On August 7, 2012, Aircastle Limited (the “Company”) announced that funds managed by affiliates of Fortress Investment Group LLC would offer 9,250,000 common shares pursuant to the Company’s shelf registration statement which was previously filed with the Securities and Exchange Commission. The Company also announced that the common shares purchased by the underwriters are expected to be offered for resale from time to time in negotiated transactions or otherwise, at market prices on the New York Stock Exchange prevailing at the time of sale, at prices related to such prevailing market prices or otherwise. A copy of the press release announcing the offering is attached hereto as Exhibit 99.1 and is incorporated herein by reference.

The Company will not sell any shares in the offering and will not receive any proceeds from the offering.
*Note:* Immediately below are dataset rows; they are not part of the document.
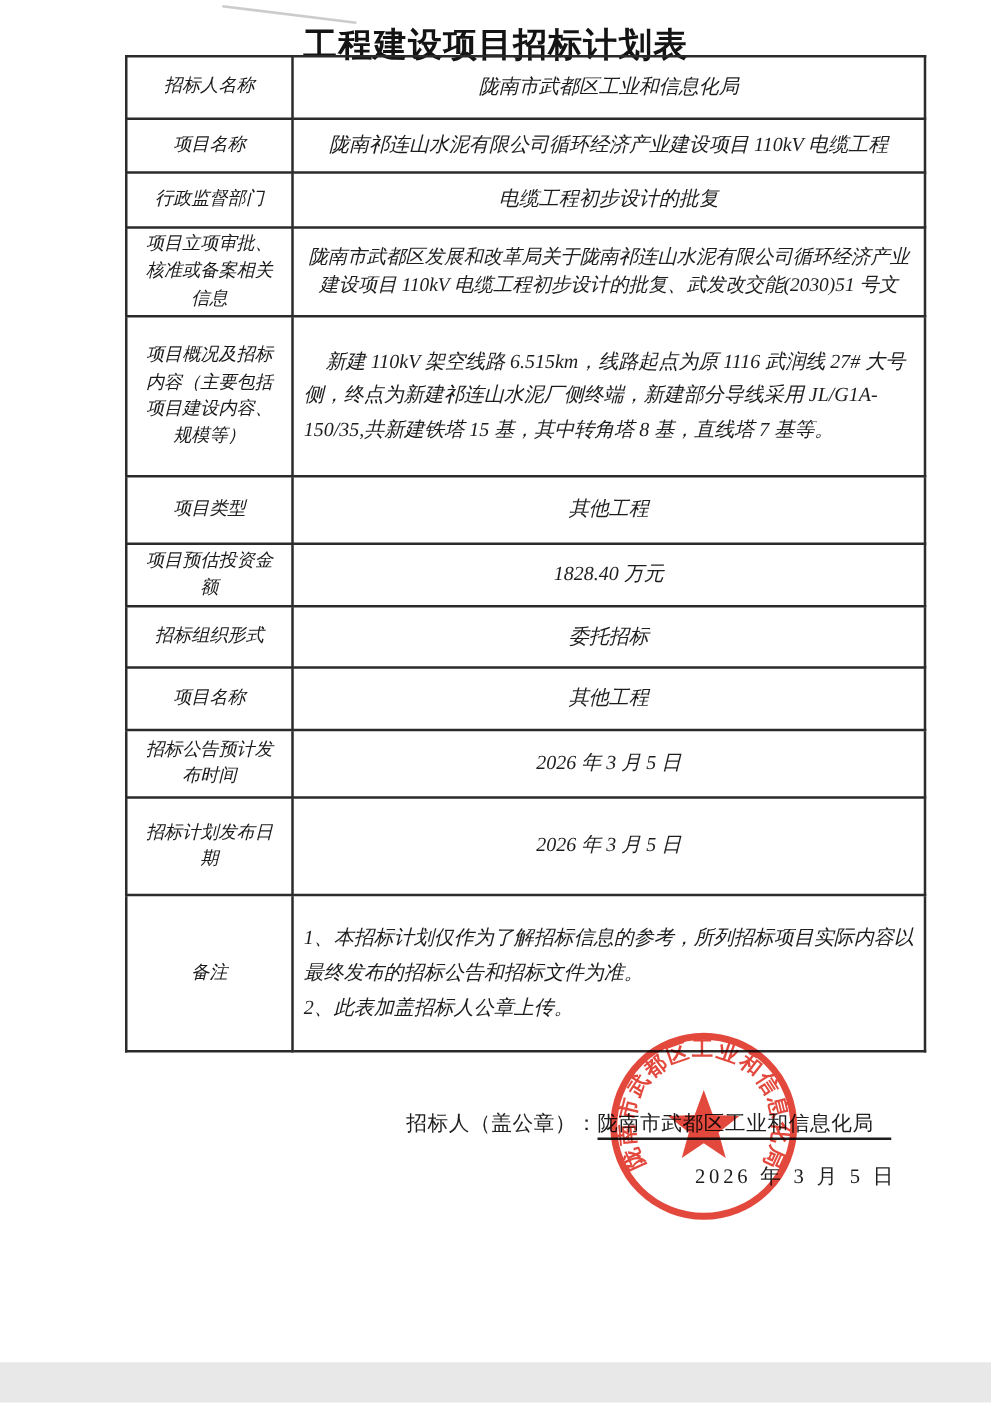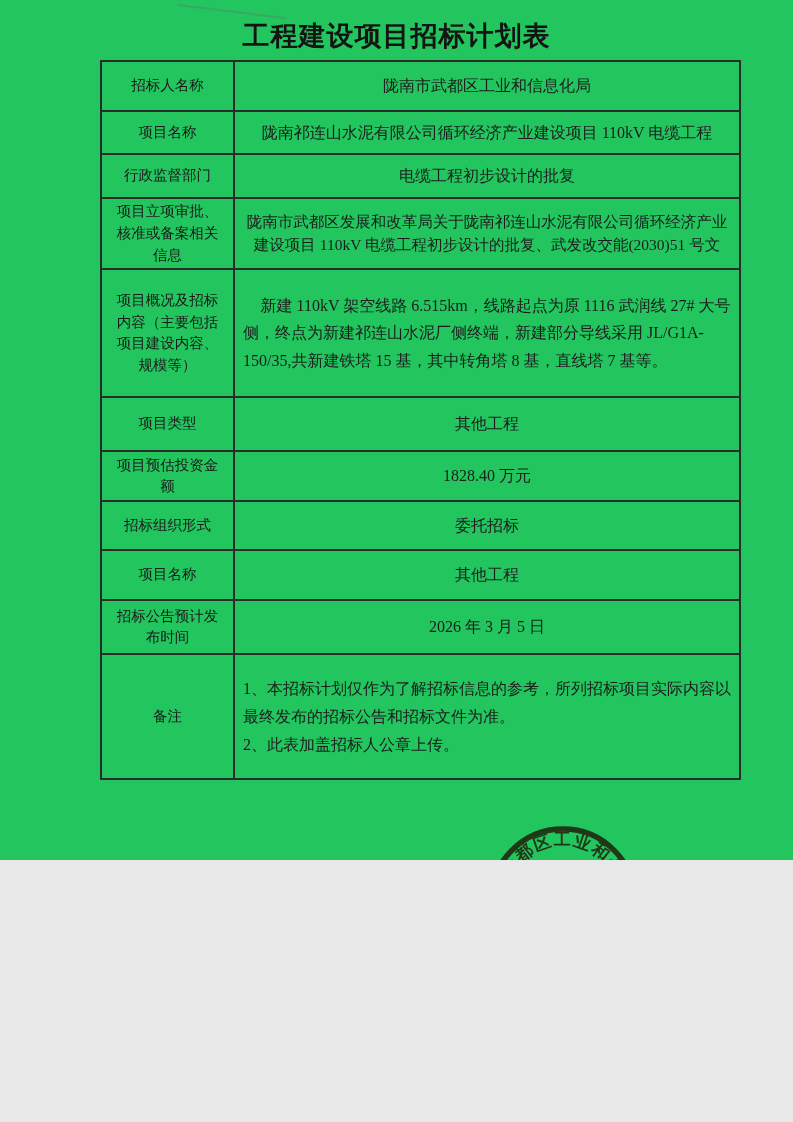--- a/index.html
+++ b/index.html
@@ -2,45 +2,46 @@
 <html><head>
 <meta charset="utf-8">
 <style>
   html,body{margin:0;padding:0;}
   body{
     background:#e8e8e8;
     font-family:"Liberation Serif","DejaVu Serif",serif;
   }
   .page{
     position:relative;
-    width:793px;height:860px;
+    width:793px;height:1090px;
     margin:0 auto;
-    background:#22c55e;
+    background:#ffffff;
     color:#1d1d1d;
     overflow:hidden;
   }
   
   .scan-streak{
     position:absolute;left:178px;top:4px;width:108px;height:0;
     border-top:2px solid rgba(110,110,110,0.35);
     transform:rotate(7deg);transform-origin:left top;
   }
   .doc-title{
     position:absolute;left:0;top:18px;width:100%;
     text-align:center;
     font-size:27px;font-weight:700;letter-spacing:1px;
     font-family:"Liberation Sans","DejaVu Sans",sans-serif;
     color:#141414;
   }
   table.bid-table{
-    position:absolute;left:100px;top:60px;
+    position:absolute;left:100px;top:44px;
     width:639px;
     border-collapse:collapse;
     table-layout:fixed;
     font-size:16px;
+    font-style:italic;
   }
   table.bid-table td{
     border:2px solid #2b2b2b;
     padding:2px 8px;
     vertical-align:middle;
   }
   td.lbl{
     text-align:center;
     font-size:14.5px;
     line-height:1.5;
@@ -142,20 +143,24 @@
         <td class="val">委托招标</td>
       </tr>
       <tr style="height:50px">
         <td class="lbl">项目名称</td>
         <td class="val">其他工程</td>
       </tr>
       <tr style="height:54px">
         <td class="lbl">招标公告预计发布时间</td>
         <td class="val">2026 年 3 月 5 日</td>
       </tr>
+      <tr style="height:78px">
+        <td class="lbl">招标计划发布日期</td>
+        <td class="val">2026 年 3 月 5 日</td>
+      </tr>
       <tr style="height:125px">
         <td class="lbl">备注</td>
         <td class="val-left">
           <p class="remark-line">1、本招标计划仅作为了解招标信息的参考，所列招标项目实际内容以最终发布的招标公告和招标文件为准。</p>
           <p class="remark-line">2、此表加盖招标人公章上传。</p>
         </td>
       </tr>
     </tbody>
   </table>
 

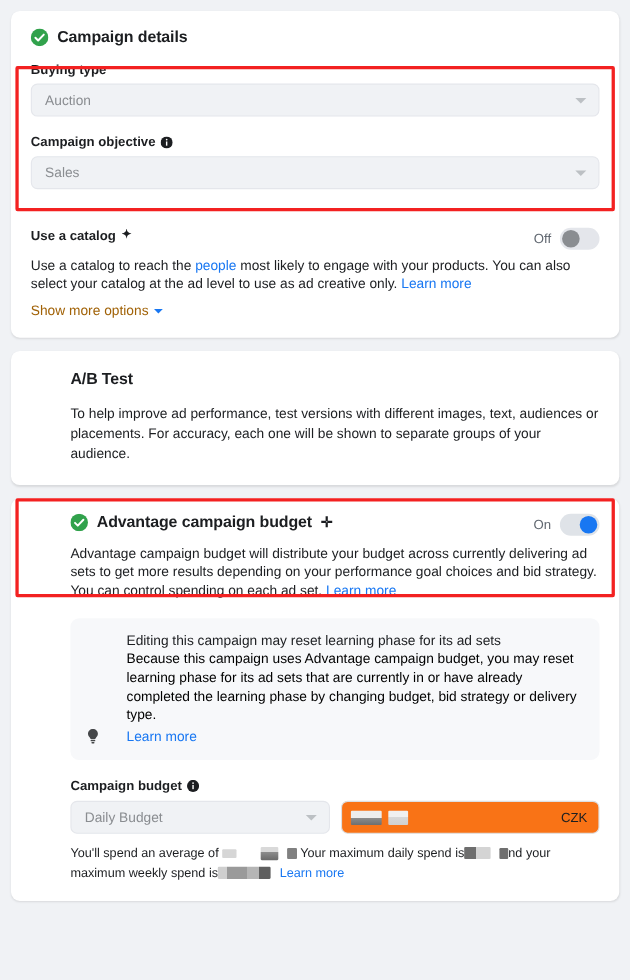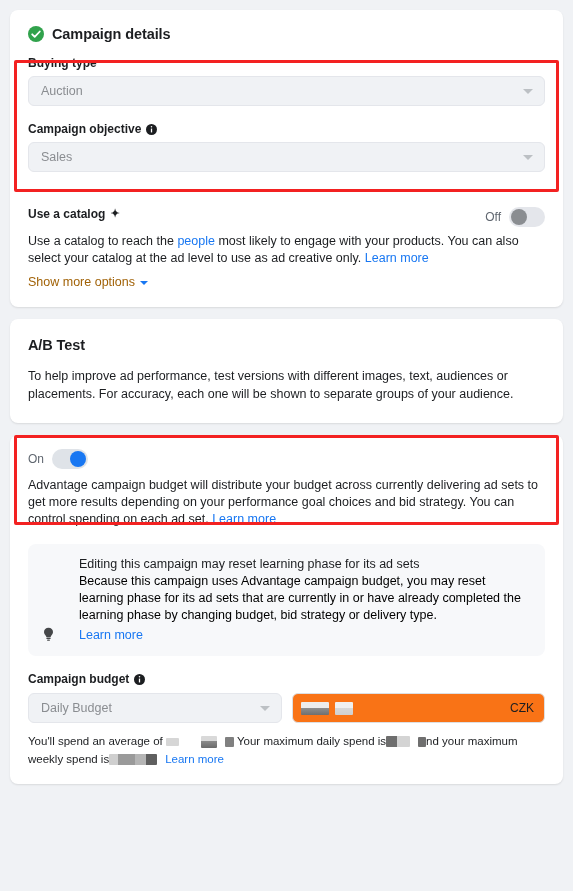--- a/index.html
+++ b/index.html
@@ -25,21 +25,21 @@
     position: relative;
   }
 
   .card {
     background: #ffffff;
     border-radius: 8px;
     box-shadow: 0 1px 2px rgba(0,0,0,0.10);
     position: relative;
   }
 
-  .card + .card { margin-top: 12px; }
+  .card + .card { margin-top: 12px; padding-left: 36px; }
 
   
   .redbox {
     position: absolute;
     border: 3px solid #f32121;
     border-radius: 2px;
     pointer-events: none;
     z-index: 6;
   }
   #redbox-buying   { left: 4px;  top: 50px;  width: 545px; height: 132px; }
@@ -355,20 +355,28 @@
       <div class="ab-body">To help improve ad performance, test versions with different images, text, audiences or placements. For accuracy, each one will be shown to separate groups of your audience.</div>
     </div>
   </div>
 
   <div class="card">
     <div class="redbox" id="redbox-advantage"></div>
 
     <div class="card-pad" style="padding-top:14px;padding-bottom:16px;">
 
       <div class="toggle-row">
+        <div class="toggle-label" style="gap:8px;">
+          <svg class="check-icon" viewBox="0 0 16 16">
+            <circle cx="8" cy="8" r="8" fill="#31a24c"></circle>
+            <path d="M4.2 8.3l2.5 2.5 5.1-5.3" fill="none" stroke="#ffffff" stroke-width="1.8" stroke-linecap="round" stroke-linejoin="round"></path>
+          </svg>
+          <span class="sect-title">Advantage campaign budget</span>
+          <span class="sparkle" style="font-size:13px;">✛</span>
+        </div>
         <div class="toggle-wrap">
           <span class="toggle-state">On</span>
           <span class="switch on">
               <span class="knob"></span>
             </span>
         </div>
       </div>
 
       <div class="body-text" style="margin-top:8px;">
         <span>Advantage campaign budget will distribute your budget across currently delivering ad sets to get more results depending on your performance goal choices and bid strategy. You can control spending on each ad set. </span><span class="link">Learn more</span>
Goldman, Sachs & Co. is acting as underwriter for the offering.

Item 9.01    Financial Statements and Exhibits

 

(d) Exhibit:

 

Exhibit

Number

  

Description

99.1    Press Release dated August 7, 2012.


SIGNATURE

Pursuant to the requirements of the Securities Exchange Act of 1934, the registrant has duly caused this report to be signed on its behalf by the undersigned hereunto duly authorized.

 

    AIRCASTLE LIMITED
   

 

(Registrant)

   

 

By:

 

/s/ David Walton

      David Walton
      Chief Operating Officer, General Counsel and Secretary

 

Date: August 9, 2012

     


EXHIBIT INDEX

 

Exhibit

Number

  

Description

99.1    Press Release dated August 7, 2012.